Data records ::
BEGIN
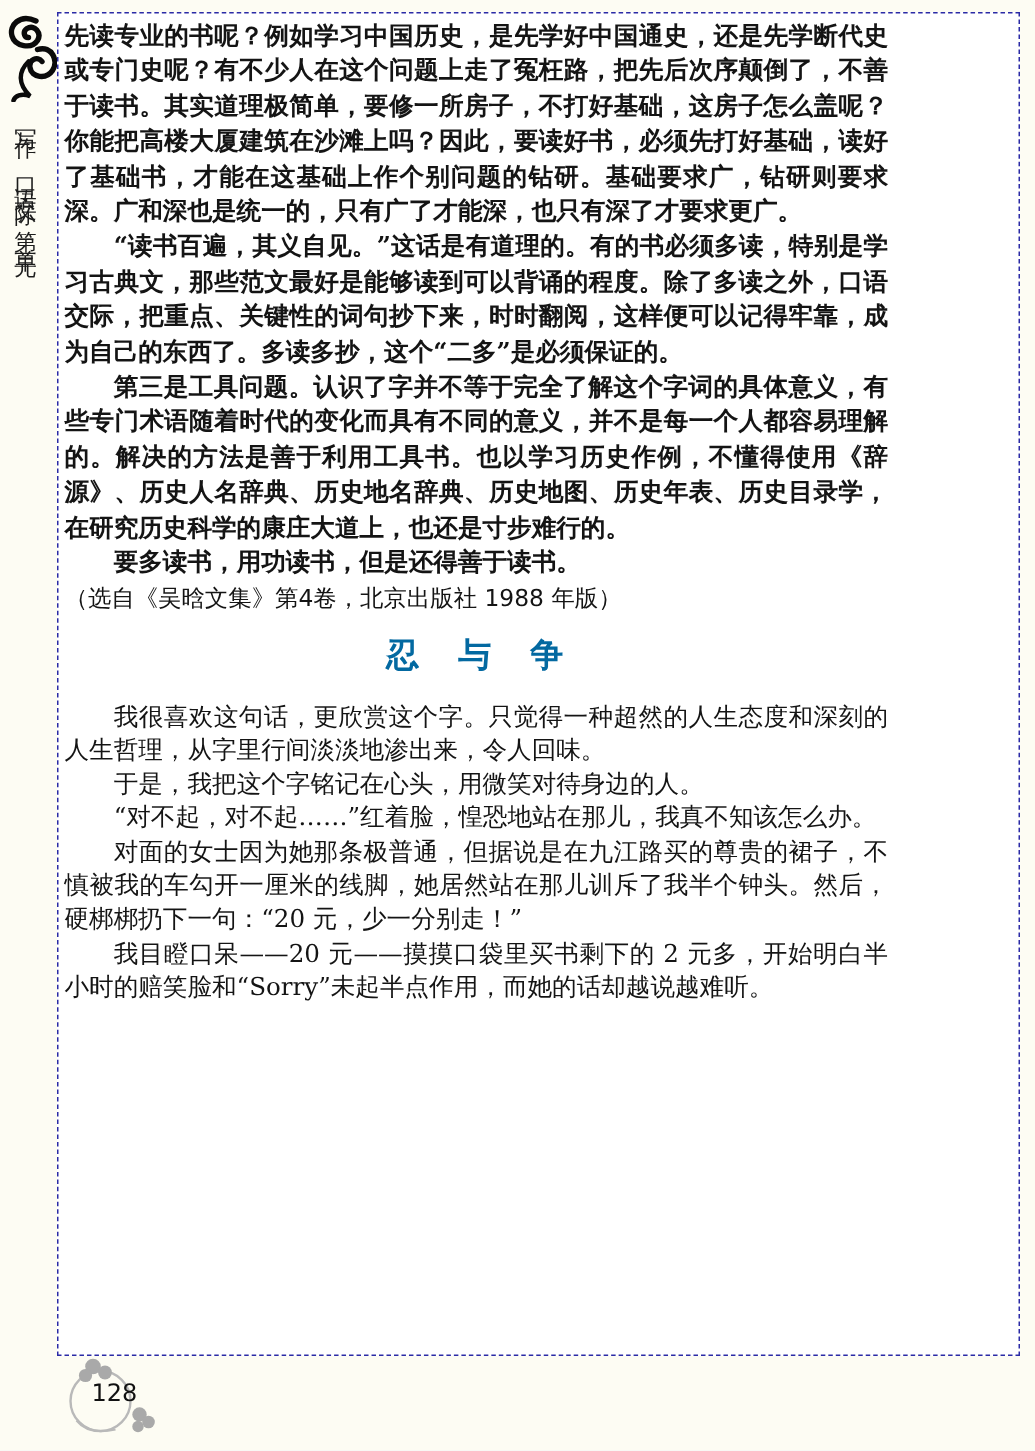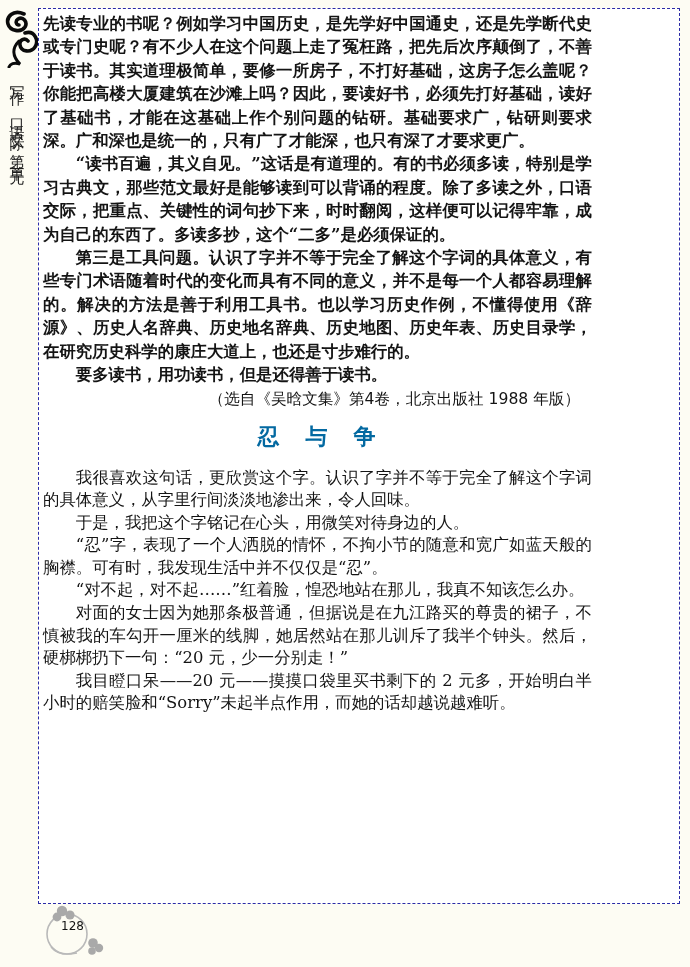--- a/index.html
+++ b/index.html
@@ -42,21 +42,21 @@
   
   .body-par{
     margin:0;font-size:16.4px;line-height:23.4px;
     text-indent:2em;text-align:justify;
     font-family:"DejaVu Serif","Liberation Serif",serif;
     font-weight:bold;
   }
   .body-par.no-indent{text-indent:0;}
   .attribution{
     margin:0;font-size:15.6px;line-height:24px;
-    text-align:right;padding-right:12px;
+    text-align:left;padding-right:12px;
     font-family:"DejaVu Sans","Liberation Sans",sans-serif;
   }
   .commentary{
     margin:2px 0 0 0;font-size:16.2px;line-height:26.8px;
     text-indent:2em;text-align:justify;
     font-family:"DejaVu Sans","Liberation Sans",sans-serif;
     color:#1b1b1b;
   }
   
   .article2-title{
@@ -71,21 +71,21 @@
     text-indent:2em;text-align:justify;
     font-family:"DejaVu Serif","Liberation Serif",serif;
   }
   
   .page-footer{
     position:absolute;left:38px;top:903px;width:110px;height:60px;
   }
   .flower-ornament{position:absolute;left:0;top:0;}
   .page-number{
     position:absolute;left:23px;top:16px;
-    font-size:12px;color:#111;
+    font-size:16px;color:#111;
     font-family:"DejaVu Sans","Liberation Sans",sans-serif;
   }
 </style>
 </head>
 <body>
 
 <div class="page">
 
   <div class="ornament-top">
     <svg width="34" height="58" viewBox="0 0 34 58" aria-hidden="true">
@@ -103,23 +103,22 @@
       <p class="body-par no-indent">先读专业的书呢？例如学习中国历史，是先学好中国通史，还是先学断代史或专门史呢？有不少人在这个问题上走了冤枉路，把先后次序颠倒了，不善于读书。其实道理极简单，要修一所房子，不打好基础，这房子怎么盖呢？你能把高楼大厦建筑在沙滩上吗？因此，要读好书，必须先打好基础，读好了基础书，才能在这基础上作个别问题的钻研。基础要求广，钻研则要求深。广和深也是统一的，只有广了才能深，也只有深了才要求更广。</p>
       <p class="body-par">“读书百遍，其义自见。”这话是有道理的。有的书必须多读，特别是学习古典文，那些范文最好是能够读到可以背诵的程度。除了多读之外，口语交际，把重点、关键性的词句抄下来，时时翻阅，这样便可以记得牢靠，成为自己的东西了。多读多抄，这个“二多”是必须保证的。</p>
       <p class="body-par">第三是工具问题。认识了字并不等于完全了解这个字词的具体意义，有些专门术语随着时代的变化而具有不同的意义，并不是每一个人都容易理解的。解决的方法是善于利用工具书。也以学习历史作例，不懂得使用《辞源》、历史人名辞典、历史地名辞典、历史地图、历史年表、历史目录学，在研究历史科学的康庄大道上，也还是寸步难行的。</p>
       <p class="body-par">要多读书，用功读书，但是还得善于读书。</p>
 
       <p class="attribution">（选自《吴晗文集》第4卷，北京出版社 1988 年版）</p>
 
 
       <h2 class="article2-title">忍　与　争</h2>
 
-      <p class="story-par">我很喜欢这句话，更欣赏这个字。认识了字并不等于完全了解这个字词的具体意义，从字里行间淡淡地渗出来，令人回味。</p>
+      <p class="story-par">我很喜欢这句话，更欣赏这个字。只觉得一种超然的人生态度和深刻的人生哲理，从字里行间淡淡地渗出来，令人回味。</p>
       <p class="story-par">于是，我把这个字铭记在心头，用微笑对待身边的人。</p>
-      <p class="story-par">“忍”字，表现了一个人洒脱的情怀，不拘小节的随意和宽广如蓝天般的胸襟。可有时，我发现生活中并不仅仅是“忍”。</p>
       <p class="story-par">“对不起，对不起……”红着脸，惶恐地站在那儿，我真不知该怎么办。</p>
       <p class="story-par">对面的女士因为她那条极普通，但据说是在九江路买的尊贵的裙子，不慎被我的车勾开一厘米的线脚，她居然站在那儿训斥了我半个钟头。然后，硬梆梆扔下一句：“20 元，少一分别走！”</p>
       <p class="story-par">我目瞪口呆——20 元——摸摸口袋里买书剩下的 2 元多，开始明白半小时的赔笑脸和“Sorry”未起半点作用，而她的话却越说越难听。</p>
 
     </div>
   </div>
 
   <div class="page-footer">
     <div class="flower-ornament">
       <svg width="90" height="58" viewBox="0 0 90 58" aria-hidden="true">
END
BEGIN
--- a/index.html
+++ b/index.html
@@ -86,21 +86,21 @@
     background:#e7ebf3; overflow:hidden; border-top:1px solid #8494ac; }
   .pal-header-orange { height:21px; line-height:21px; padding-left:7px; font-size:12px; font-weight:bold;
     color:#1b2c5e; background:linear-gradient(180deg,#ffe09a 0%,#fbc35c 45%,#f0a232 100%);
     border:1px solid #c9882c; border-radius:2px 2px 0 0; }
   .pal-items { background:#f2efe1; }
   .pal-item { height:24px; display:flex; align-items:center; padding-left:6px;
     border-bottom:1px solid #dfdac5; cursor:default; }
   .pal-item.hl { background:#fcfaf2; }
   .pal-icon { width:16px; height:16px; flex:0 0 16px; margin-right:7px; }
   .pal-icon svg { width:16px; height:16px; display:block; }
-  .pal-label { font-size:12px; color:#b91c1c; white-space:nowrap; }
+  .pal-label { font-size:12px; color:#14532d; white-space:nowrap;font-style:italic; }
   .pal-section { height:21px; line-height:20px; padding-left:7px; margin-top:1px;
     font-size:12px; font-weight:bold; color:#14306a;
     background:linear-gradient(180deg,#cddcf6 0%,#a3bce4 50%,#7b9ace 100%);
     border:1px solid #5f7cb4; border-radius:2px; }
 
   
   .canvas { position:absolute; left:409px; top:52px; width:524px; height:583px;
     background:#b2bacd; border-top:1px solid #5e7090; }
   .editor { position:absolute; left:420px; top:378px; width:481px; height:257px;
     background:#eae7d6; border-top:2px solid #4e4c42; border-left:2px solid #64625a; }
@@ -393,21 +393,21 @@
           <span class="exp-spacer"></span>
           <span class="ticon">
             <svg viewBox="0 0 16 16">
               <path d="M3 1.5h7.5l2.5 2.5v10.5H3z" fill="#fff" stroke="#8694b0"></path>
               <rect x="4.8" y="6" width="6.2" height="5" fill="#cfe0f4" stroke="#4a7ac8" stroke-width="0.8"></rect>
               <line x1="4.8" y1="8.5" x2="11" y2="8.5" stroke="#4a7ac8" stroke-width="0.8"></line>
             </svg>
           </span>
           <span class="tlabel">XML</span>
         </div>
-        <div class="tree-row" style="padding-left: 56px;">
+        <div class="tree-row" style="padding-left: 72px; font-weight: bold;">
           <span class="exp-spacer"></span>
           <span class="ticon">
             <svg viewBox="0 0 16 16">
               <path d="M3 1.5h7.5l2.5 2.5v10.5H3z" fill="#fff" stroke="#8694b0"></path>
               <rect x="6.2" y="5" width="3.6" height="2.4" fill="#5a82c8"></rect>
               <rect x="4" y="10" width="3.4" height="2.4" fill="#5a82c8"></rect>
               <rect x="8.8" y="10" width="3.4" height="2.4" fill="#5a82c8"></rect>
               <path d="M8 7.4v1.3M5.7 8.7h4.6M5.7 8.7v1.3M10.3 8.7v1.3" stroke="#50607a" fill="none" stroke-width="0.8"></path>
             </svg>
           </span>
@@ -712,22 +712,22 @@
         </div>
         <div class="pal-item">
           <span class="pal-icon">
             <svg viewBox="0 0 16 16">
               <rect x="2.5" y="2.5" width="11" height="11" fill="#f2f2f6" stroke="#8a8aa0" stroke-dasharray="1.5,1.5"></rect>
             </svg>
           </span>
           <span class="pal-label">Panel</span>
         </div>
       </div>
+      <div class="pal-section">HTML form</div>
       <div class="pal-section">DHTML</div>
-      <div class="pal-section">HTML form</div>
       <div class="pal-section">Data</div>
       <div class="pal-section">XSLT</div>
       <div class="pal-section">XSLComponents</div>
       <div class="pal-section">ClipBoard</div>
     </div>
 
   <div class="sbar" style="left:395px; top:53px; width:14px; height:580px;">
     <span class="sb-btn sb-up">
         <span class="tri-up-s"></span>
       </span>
END
BEGIN
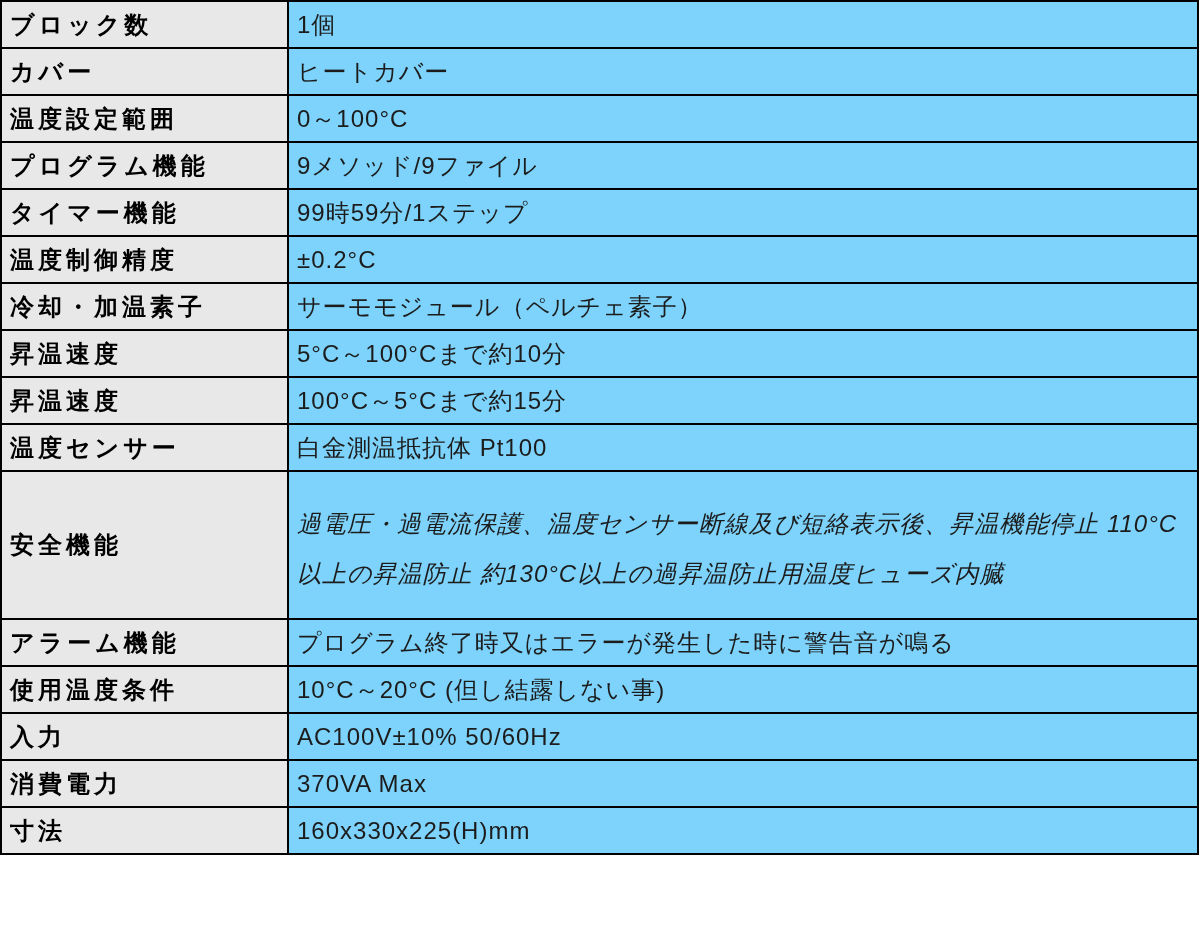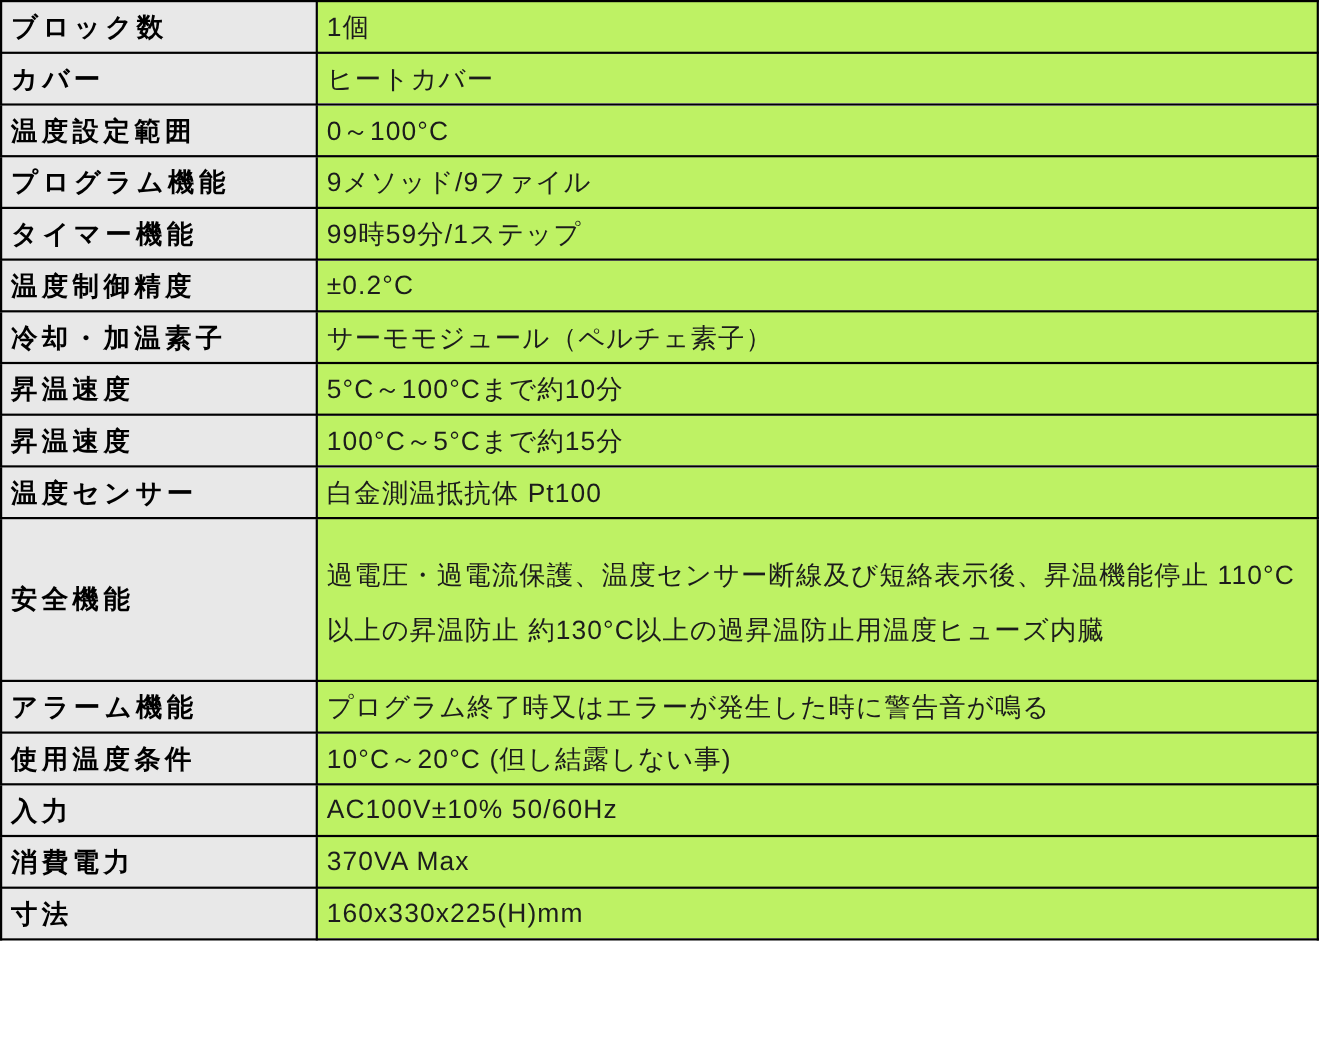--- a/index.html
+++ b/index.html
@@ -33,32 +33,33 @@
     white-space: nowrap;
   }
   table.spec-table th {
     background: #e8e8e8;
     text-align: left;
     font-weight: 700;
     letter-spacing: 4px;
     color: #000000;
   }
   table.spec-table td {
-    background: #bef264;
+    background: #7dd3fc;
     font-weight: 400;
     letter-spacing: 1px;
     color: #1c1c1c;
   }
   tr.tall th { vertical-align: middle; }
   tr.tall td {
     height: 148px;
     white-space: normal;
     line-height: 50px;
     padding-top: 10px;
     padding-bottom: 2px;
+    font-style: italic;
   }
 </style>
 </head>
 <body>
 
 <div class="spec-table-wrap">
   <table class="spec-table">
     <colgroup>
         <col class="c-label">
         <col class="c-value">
END
Directions for this task :: Where a line of the records contains the word "linear", copy that line.

Your response ::
     color:#1b2c5e; background:linear-gradient(180deg,#ffe09a 0%,#fbc35c 45%,#f0a232 100%);
     background:linear-gradient(180deg,#cddcf6 0%,#a3bce4 50%,#7b9ace 100%);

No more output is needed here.